** TASK PROMPT **
Lines from the one containing "tax: 7% = 208.43 -> 7% = 210.23" through the last line of the records below need to be repeated exactly; nothing else, and no pictures.

** INFORMATION PROVIDED **

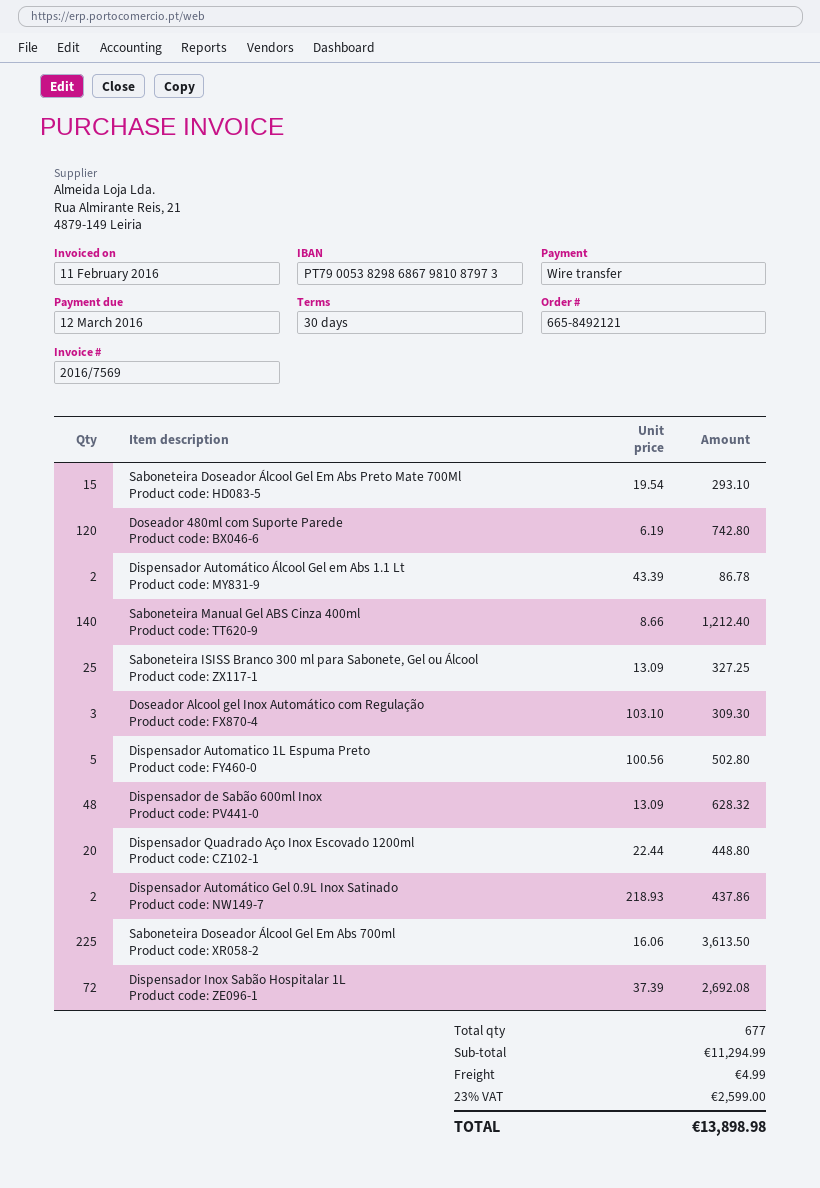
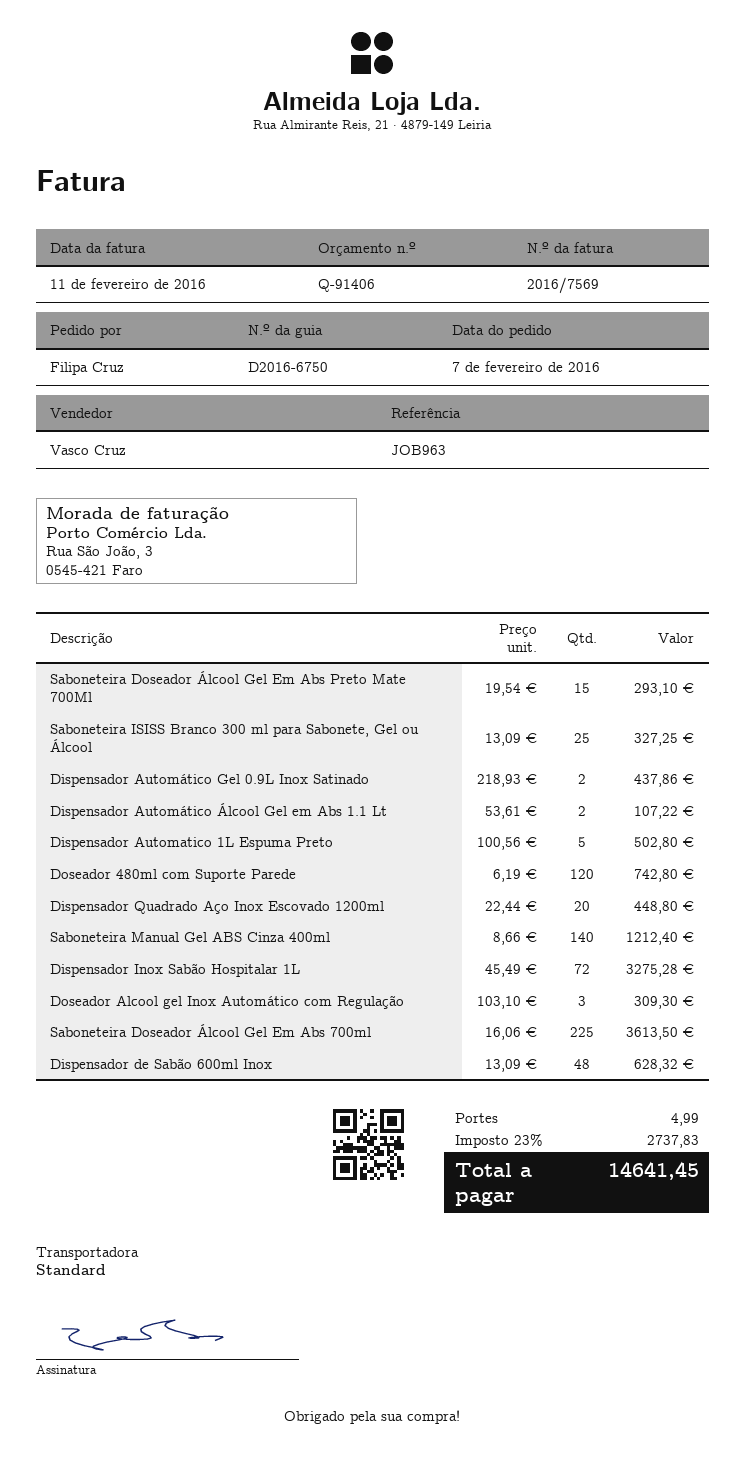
Dispensador Automático Álcool Gel em Abs 1.1 Lt: 2 x 43.39 = 86.78 -> 2 x 53.61 = 107.22
Dispensador Inox Sabão Hospitalar 1L: 72 x 37.39 = 2692.08 -> 72 x 45.49 = 3275.28
tax: 23% = 2599.00 -> 23% = 2737.83
total: 13898.98 -> 14641.45

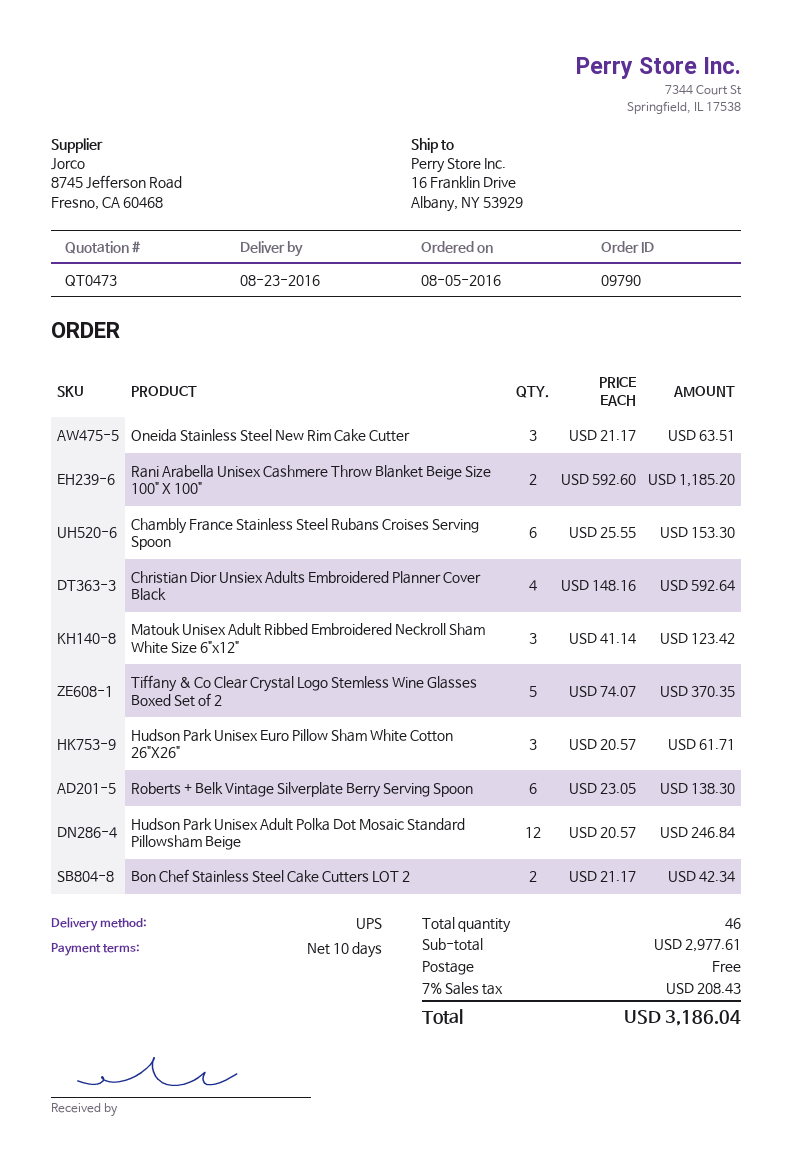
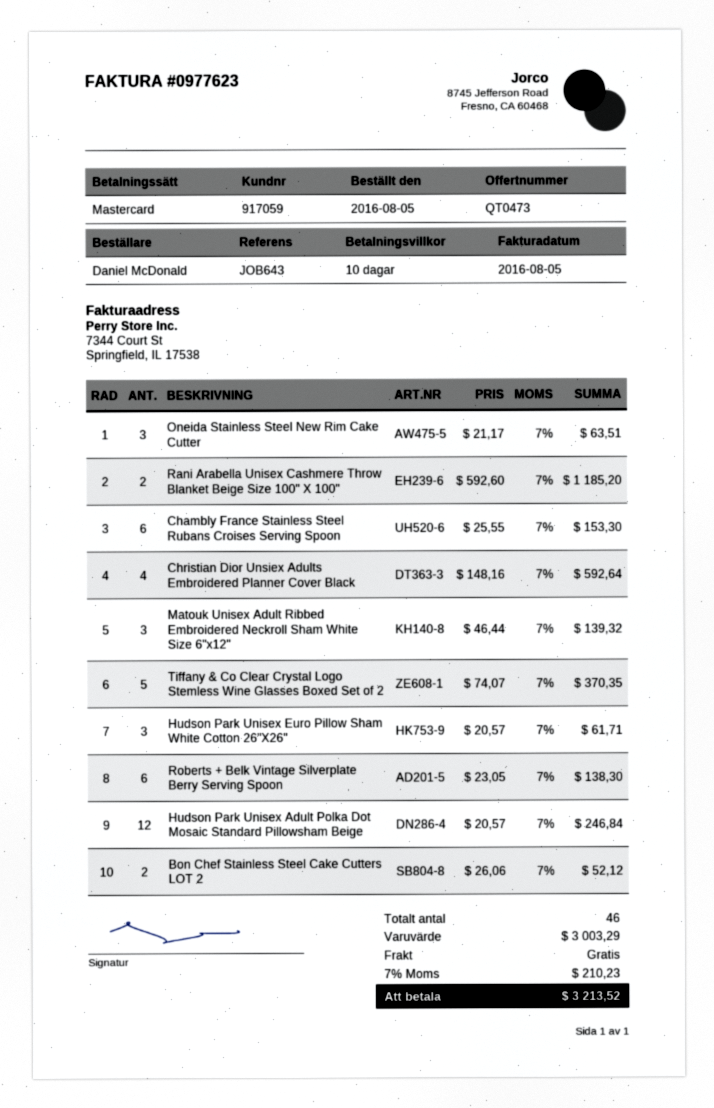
Matouk Unisex Adult Ribbed Embroidered Neckroll Sham White Size 6"x12": 3 x 41.14 = 123.42 -> 3 x 46.44 = 139.32
Bon Chef Stainless Steel Cake Cutters LOT 2: 2 x 21.17 = 42.34 -> 2 x 26.06 = 52.12
subtotal: 2977.61 -> 3003.29
tax: 7% = 208.43 -> 7% = 210.23
total: 3186.04 -> 3213.52

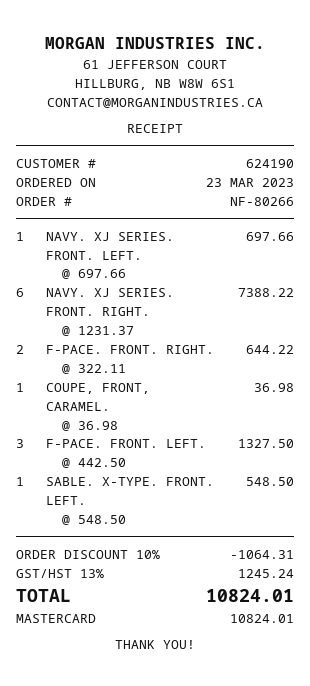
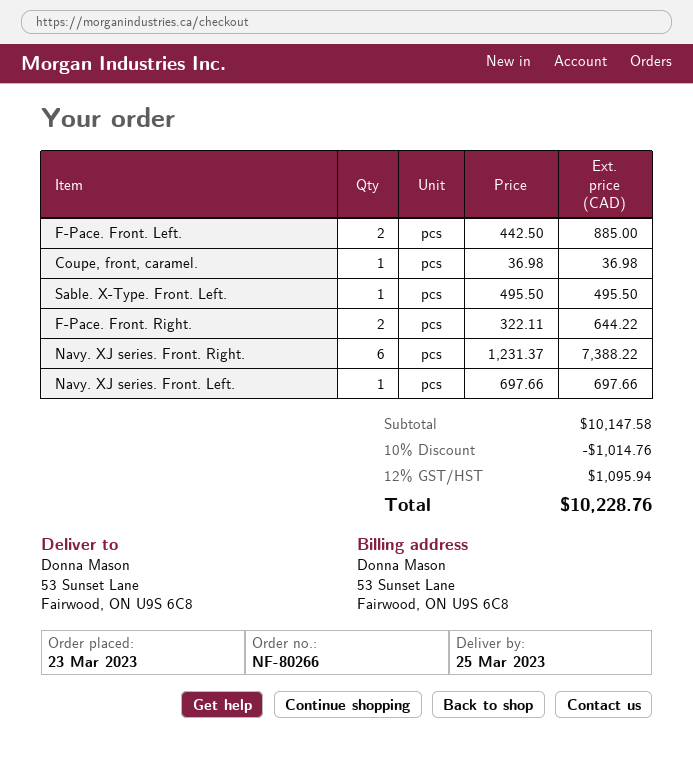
F-PACE. FRONT. LEFT.: 3 x 442.50 = 1327.50 -> 2 x 442.50 = 885.00
SABLE. X-TYPE. FRONT. LEFT.: 1 x 548.50 = 548.50 -> 1 x 495.50 = 495.50
discount: 10% = 1064.31 -> 10% = 1014.76
tax: 13% = 1245.24 -> 12% = 1095.94
total: 10824.01 -> 10228.76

** SOLUTION **
tax: 7% = 208.43 -> 7% = 210.23
total: 3186.04 -> 3213.52

F-PACE. FRONT. LEFT.: 3 x 442.50 = 1327.50 -> 2 x 442.50 = 885.00
SABLE. X-TYPE. FRONT. LEFT.: 1 x 548.50 = 548.50 -> 1 x 495.50 = 495.50
discount: 10% = 1064.31 -> 10% = 1014.76
tax: 13% = 1245.24 -> 12% = 1095.94
total: 10824.01 -> 10228.76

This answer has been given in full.